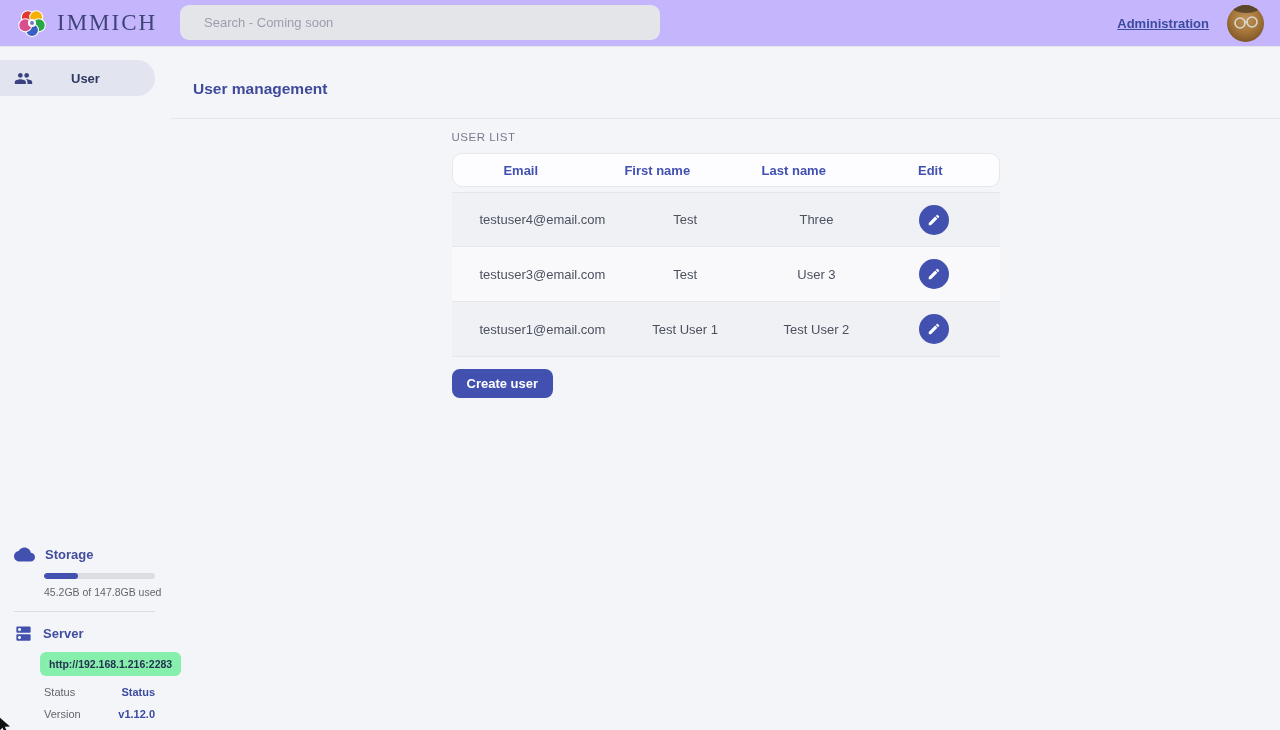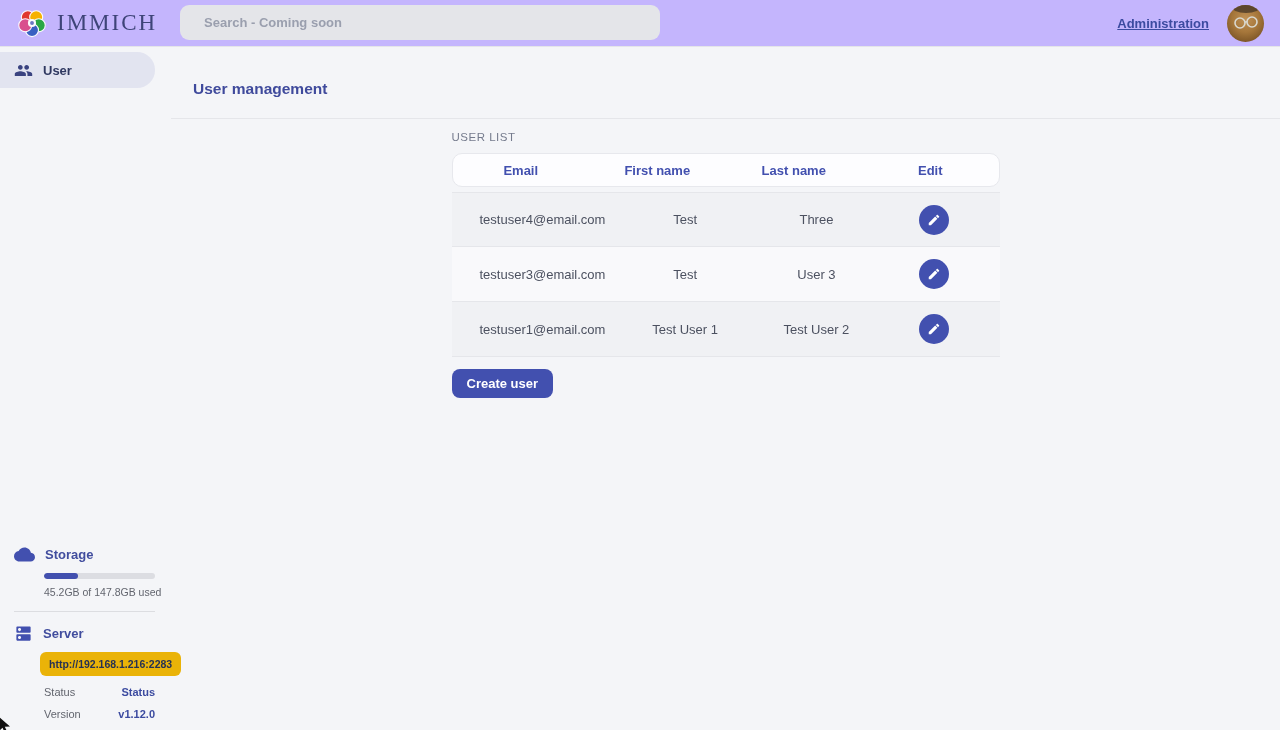--- a/index.html
+++ b/index.html
@@ -15,7 +15,7 @@
   .searchbar { position:absolute; left:180px; top:5px; width:480px; height:35px;
     background:#e4e5e9; border-radius:9px; border:none; outline:none;
     padding-left:24px; font-size:13px; color:#3c414d;
-    font-family:"Liberation Sans", sans-serif;font-weight:bold; }
+    font-family:"Liberation Sans", sans-serif; }
   .searchbar::placeholder { color:#9a9fae; }
   .topbar-right { position:absolute; right:16px; top:0; height:47px;
     display:flex; align-items:center; gap:18px; }

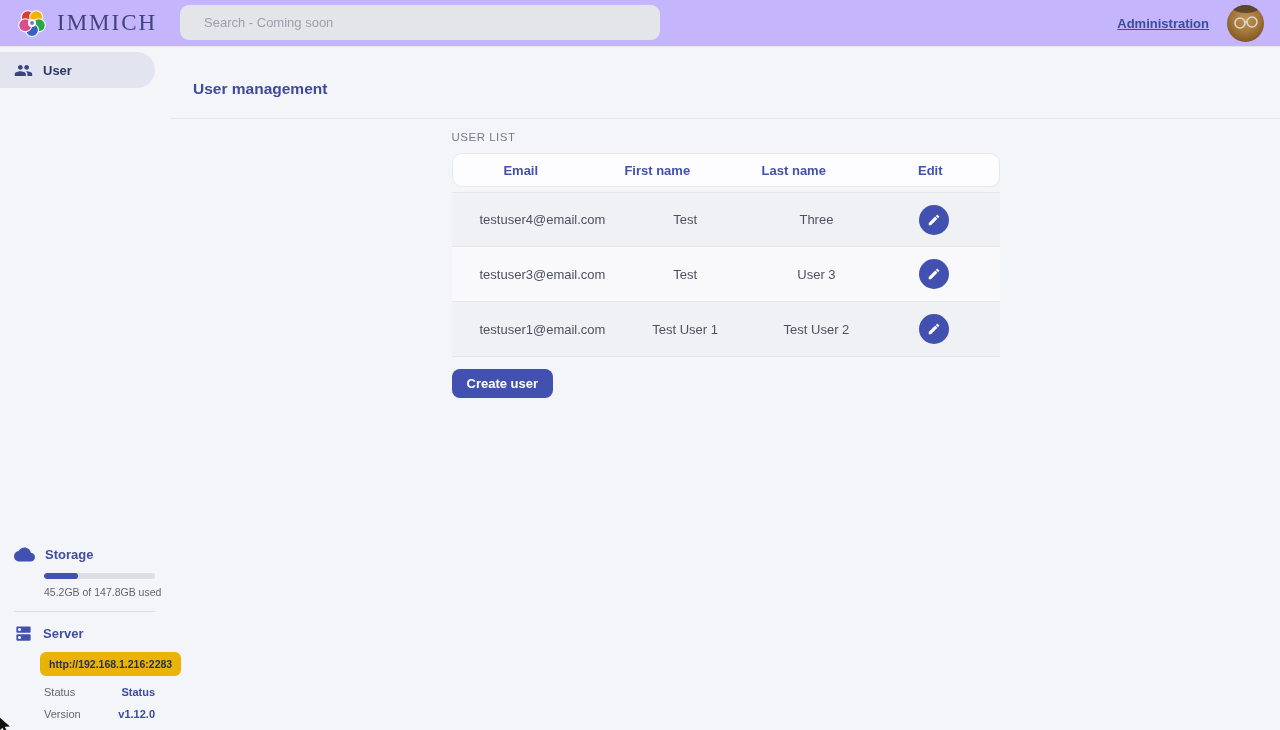--- a/index.html
+++ b/index.html
@@ -28,8 +28,8 @@
 
   
   .sidebar { position:absolute; top:47px; left:0; width:171px; height:683px; }
-  .side-item { margin-top:5px; width:155px; height:36px; border-radius:0 18px 18px 0;
-    background:rgba(66,80,175,0.10); display:flex; align-items:center; cursor:pointer; }
+  .side-item { margin-top:13px; width:155px; height:36px; border-radius:0 18px 18px 0;
+    background:rgba(66,80,175,0.10); display:flex; align-items:center; cursor:pointer;gap:28px; }
   .side-item .ic { margin-left:14px; display:flex; }
   .side-item .lbl { margin-left:10px; font-size:13px; font-weight:600; color:#2f3860; }
 

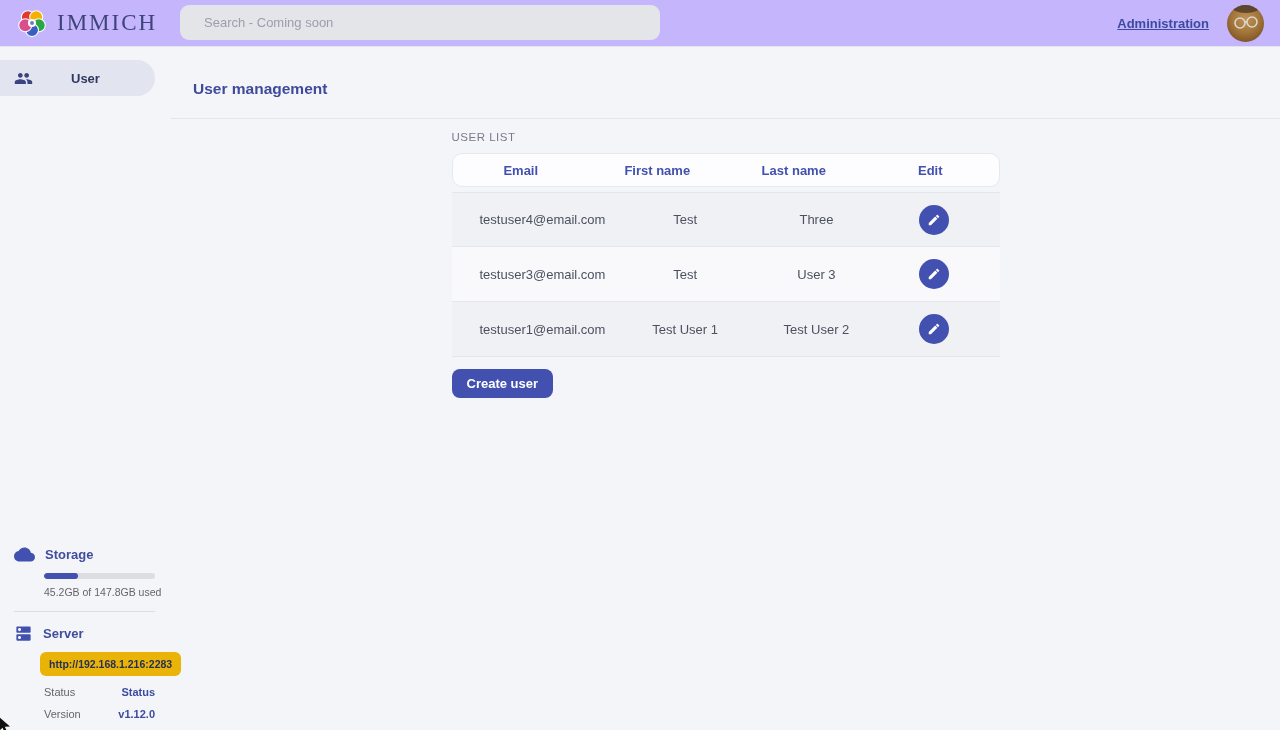--- a/index.html
+++ b/index.html
@@ -41,7 +41,7 @@
   .usage { margin:7px 0 0 44px; font-size:10.5px; color:#62656e; }
   .sb-divider { margin:13px 16px 12px 14px; border-top:1px solid #dcdde1; }
   .url-chip { display:inline-block; margin:9px 1px 0 40px; padding:6px 9px;
-    background:#eab308; border-radius:6px; font-size:10.5px; font-weight:700; color:#273252; }
+    background:#86efac; border-radius:6px; font-size:10.5px; font-weight:700; color:#273252; }
   .kv { margin:10px 16px 0 44px; display:flex; justify-content:space-between;
     align-items:center; font-size:11px; }
   .kv .k { color:#62656e; }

:::

> _Problem description_:
Show every line of the listing containing the string "left" by copying it.

> _Response to the task_:
   .searchbar { position:absolute; left:180px; top:5px; width:480px; height:35px;
     padding-left:24px; font-size:13px; color:#3c414d;
   .sidebar { position:absolute; top:47px; left:0; width:171px; height:683px; }
   .side-item .ic { margin-left:14px; display:flex; }
   .side-item .lbl { margin-left:10px; font-size:13px; font-weight:600; color:#2f3860; }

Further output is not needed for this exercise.